What is required
Begin at the line below that has "tax: 10% = 19.45 -> 10% = 16.36". Stop after the line that has "total: 891.93 -> 1765.01", repeating each line exactly and leaving out the pictures.

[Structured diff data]
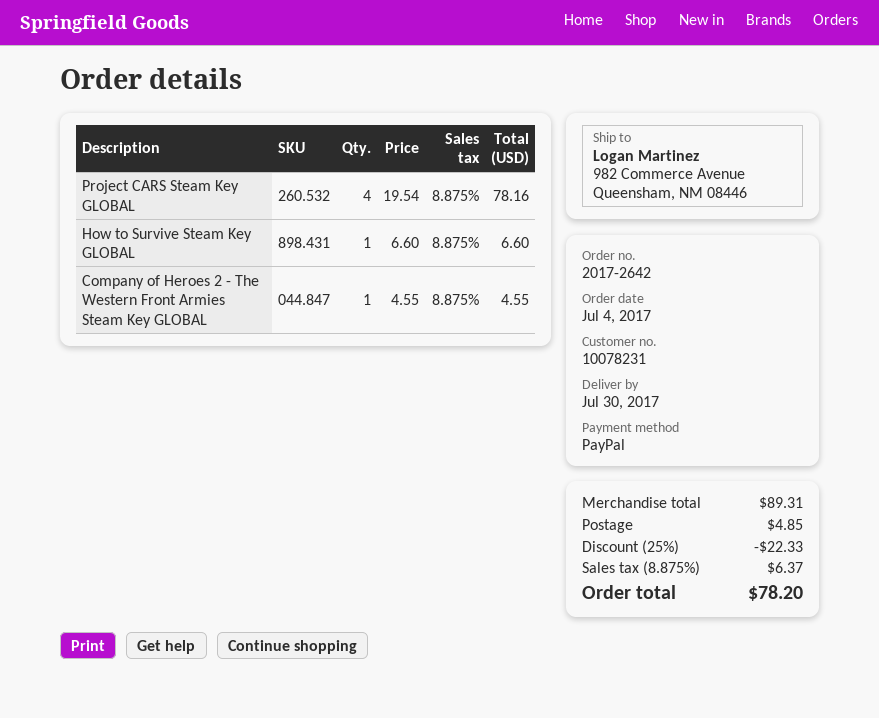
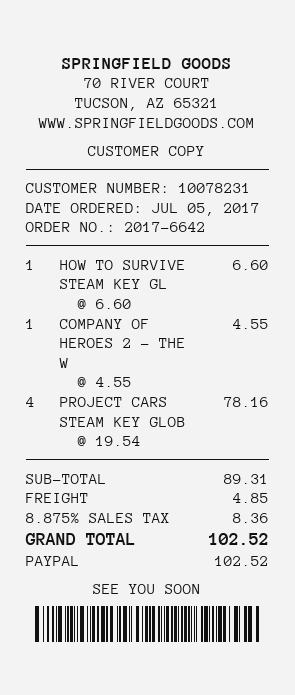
order number: 2017-2642 -> 2017-6642
order date: 2017-07-04 -> 2017-07-05
discount: 25% = 22.33 -> none
tax: 8.875% = 6.37 -> 8.875% = 8.36
total: 78.20 -> 102.52

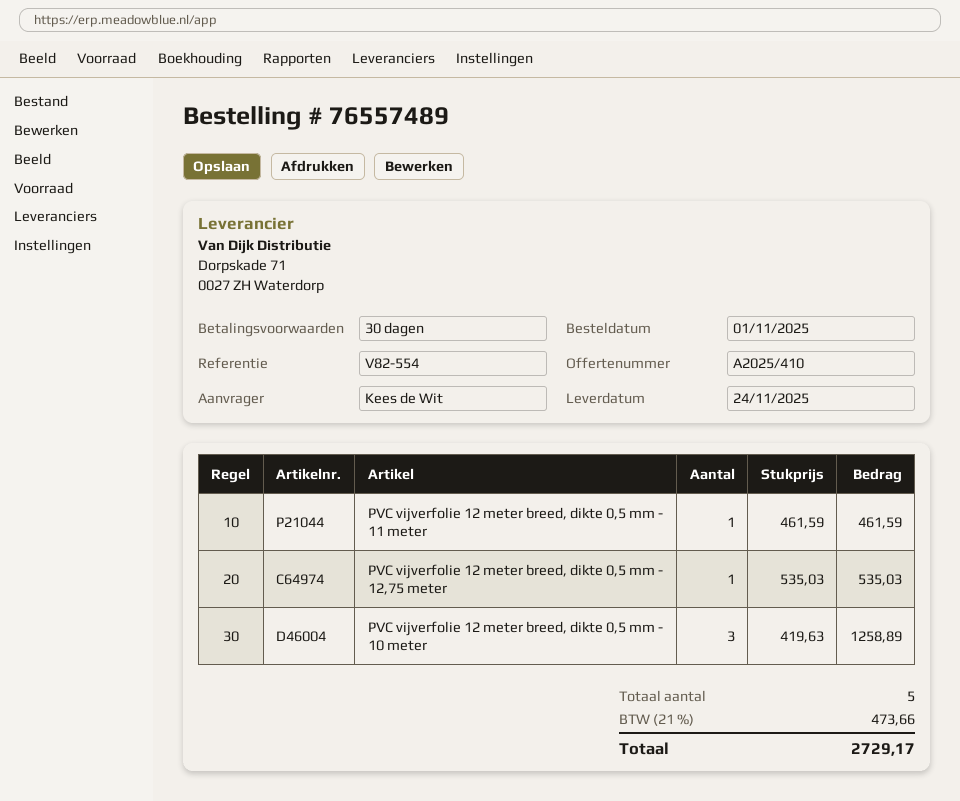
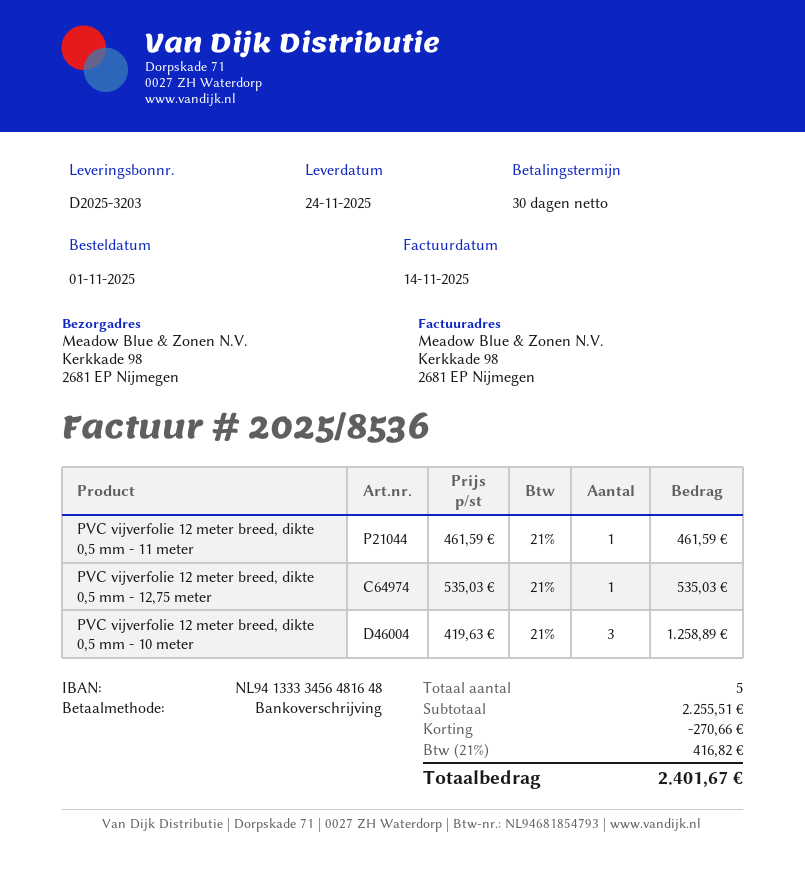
discount: none -> 270.66
tax: 21% = 473.66 -> 21% = 416.82
total: 2729.17 -> 2401.67

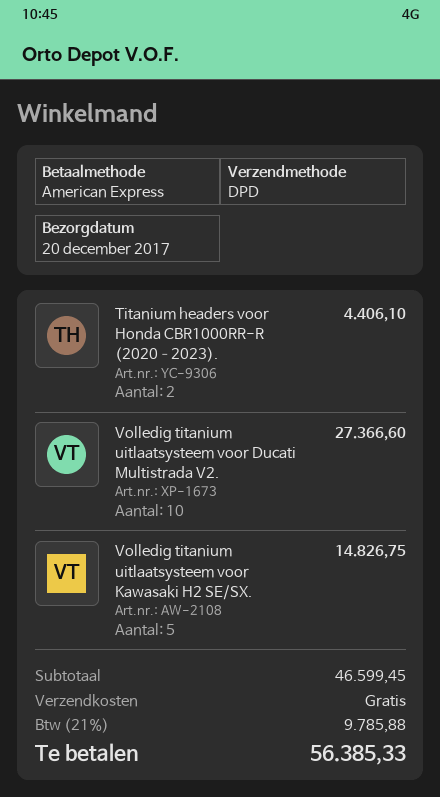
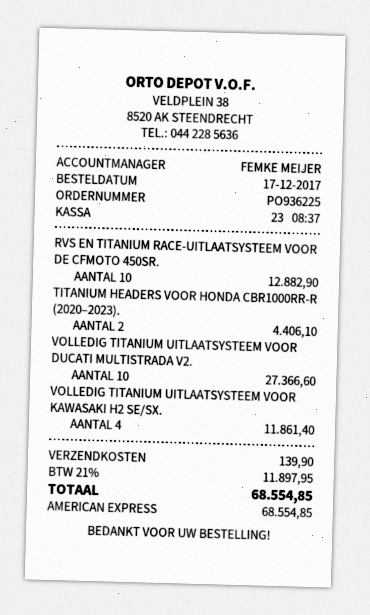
Volledig titanium uitlaatsysteem voor Kawasaki H2 SE/SX.: 5 for 14826.75 -> 4 for 11861.40
RVS EN TITANIUM RACE-UITLAATSYSTEEM VOOR DE CFMOTO 450SR.: none -> 10 for 12882.90
shipping: 0.00 -> 139.90
tax: 21% = 9785.88 -> 21% = 11897.95
total: 56385.33 -> 68554.85

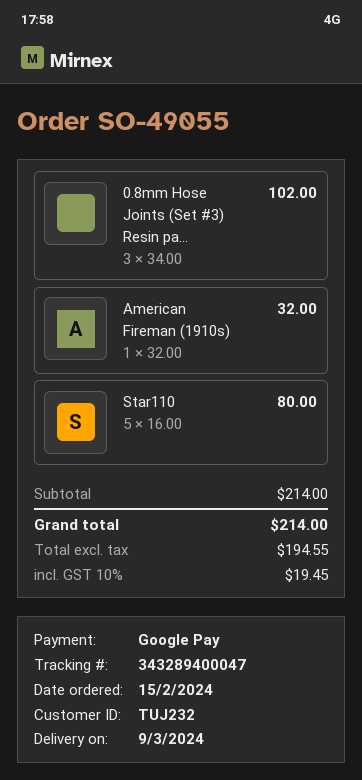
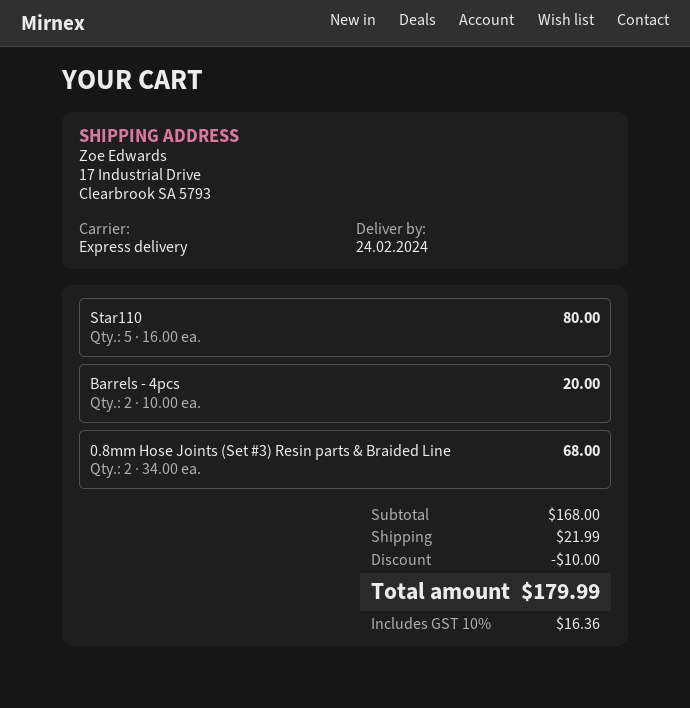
delivery date: 2024-03-09 -> 2024-02-24
0.8mm Hose Joints (Set #3) Resin pa...: 3 x 34.00 = 102.00 -> 2 x 34.00 = 68.00
American Fireman (1910s): 1 x 32.00 = 32.00 -> none
Barrels - 4pcs: none -> 2 x 10.00 = 20.00
subtotal: 214.00 -> 168.00
discount: none -> 10.00
shipping: none -> 21.99
tax: 10% = 19.45 -> 10% = 16.36
total: 214.00 -> 179.99

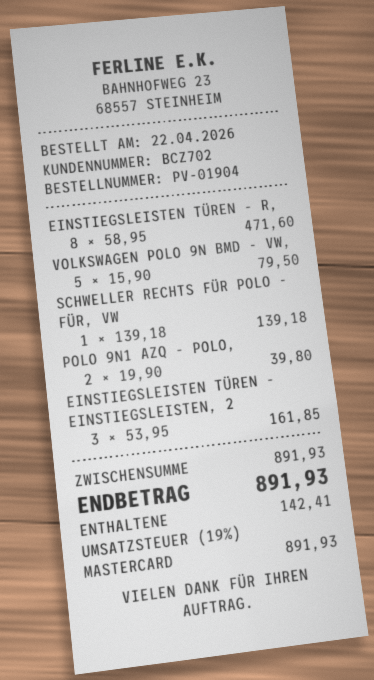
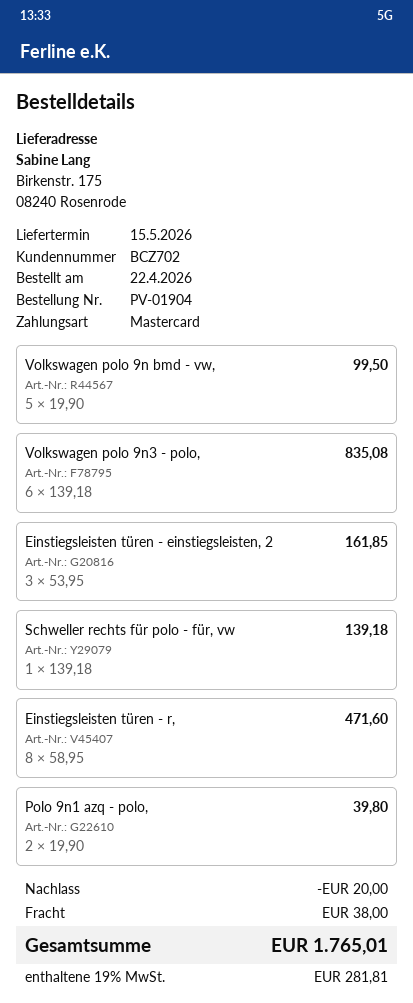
VOLKSWAGEN POLO 9N BMD - VW,: 5 x 15.90 = 79.50 -> 5 x 19.90 = 99.50
Volkswagen polo 9n3 - polo,: none -> 6 x 139.18 = 835.08
discount: none -> 20.00
shipping: none -> 38.00
tax: 19% = 142.41 -> 19% = 281.81
total: 891.93 -> 1765.01

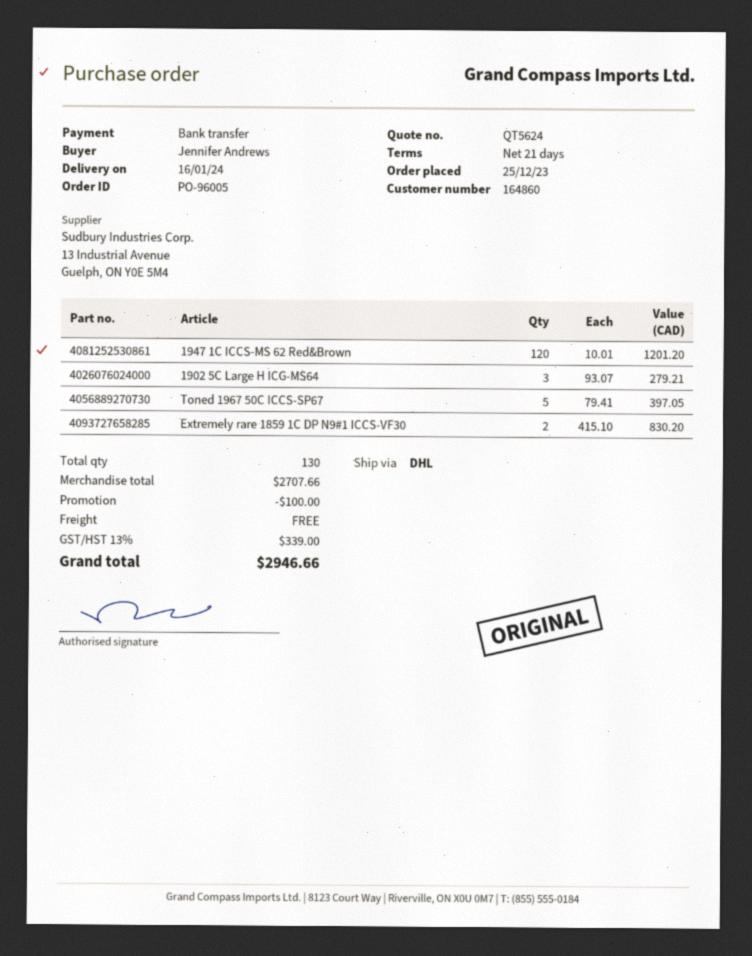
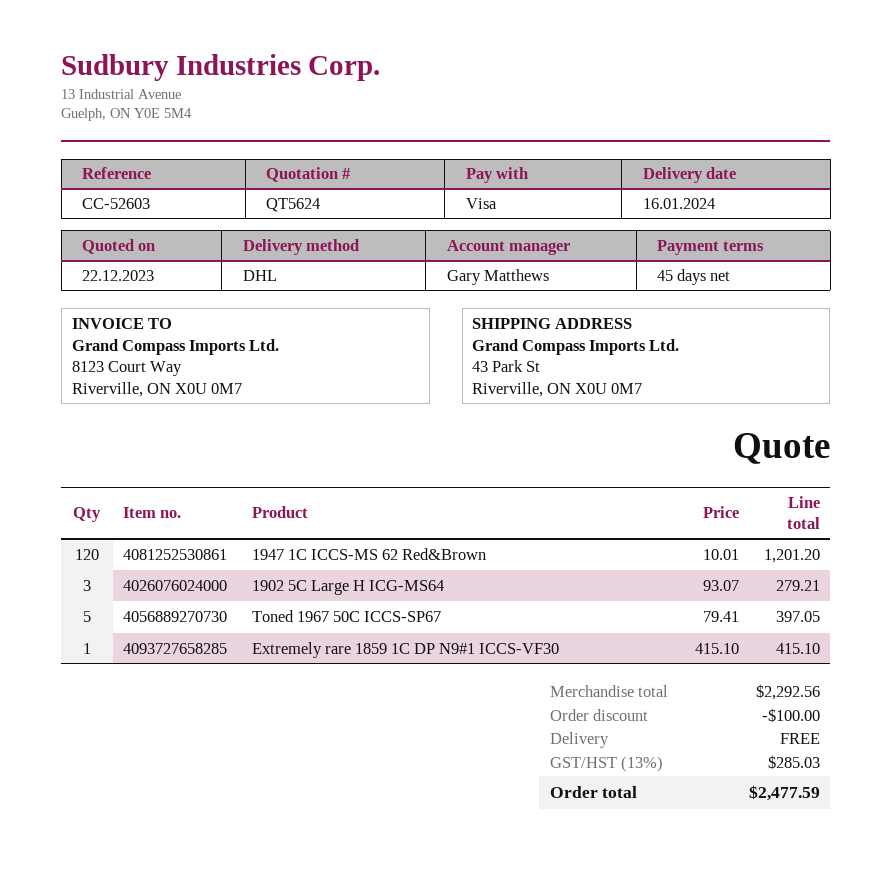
payment terms: 21 days -> 45 days
payment method: bank transfer -> Visa
Extremely rare 1859 1C DP N9#1 ICCS-VF30: 2 x 415.10 = 830.20 -> 1 x 415.10 = 415.10
subtotal: 2707.66 -> 2292.56
tax: 13% = 339.00 -> 13% = 285.03
total: 2946.66 -> 2477.59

Output below
tax: 10% = 19.45 -> 10% = 16.36
total: 214.00 -> 179.99

VOLKSWAGEN POLO 9N BMD - VW,: 5 x 15.90 = 79.50 -> 5 x 19.90 = 99.50
Volkswagen polo 9n3 - polo,: none -> 6 x 139.18 = 835.08
discount: none -> 20.00
shipping: none -> 38.00
tax: 19% = 142.41 -> 19% = 281.81
total: 891.93 -> 1765.01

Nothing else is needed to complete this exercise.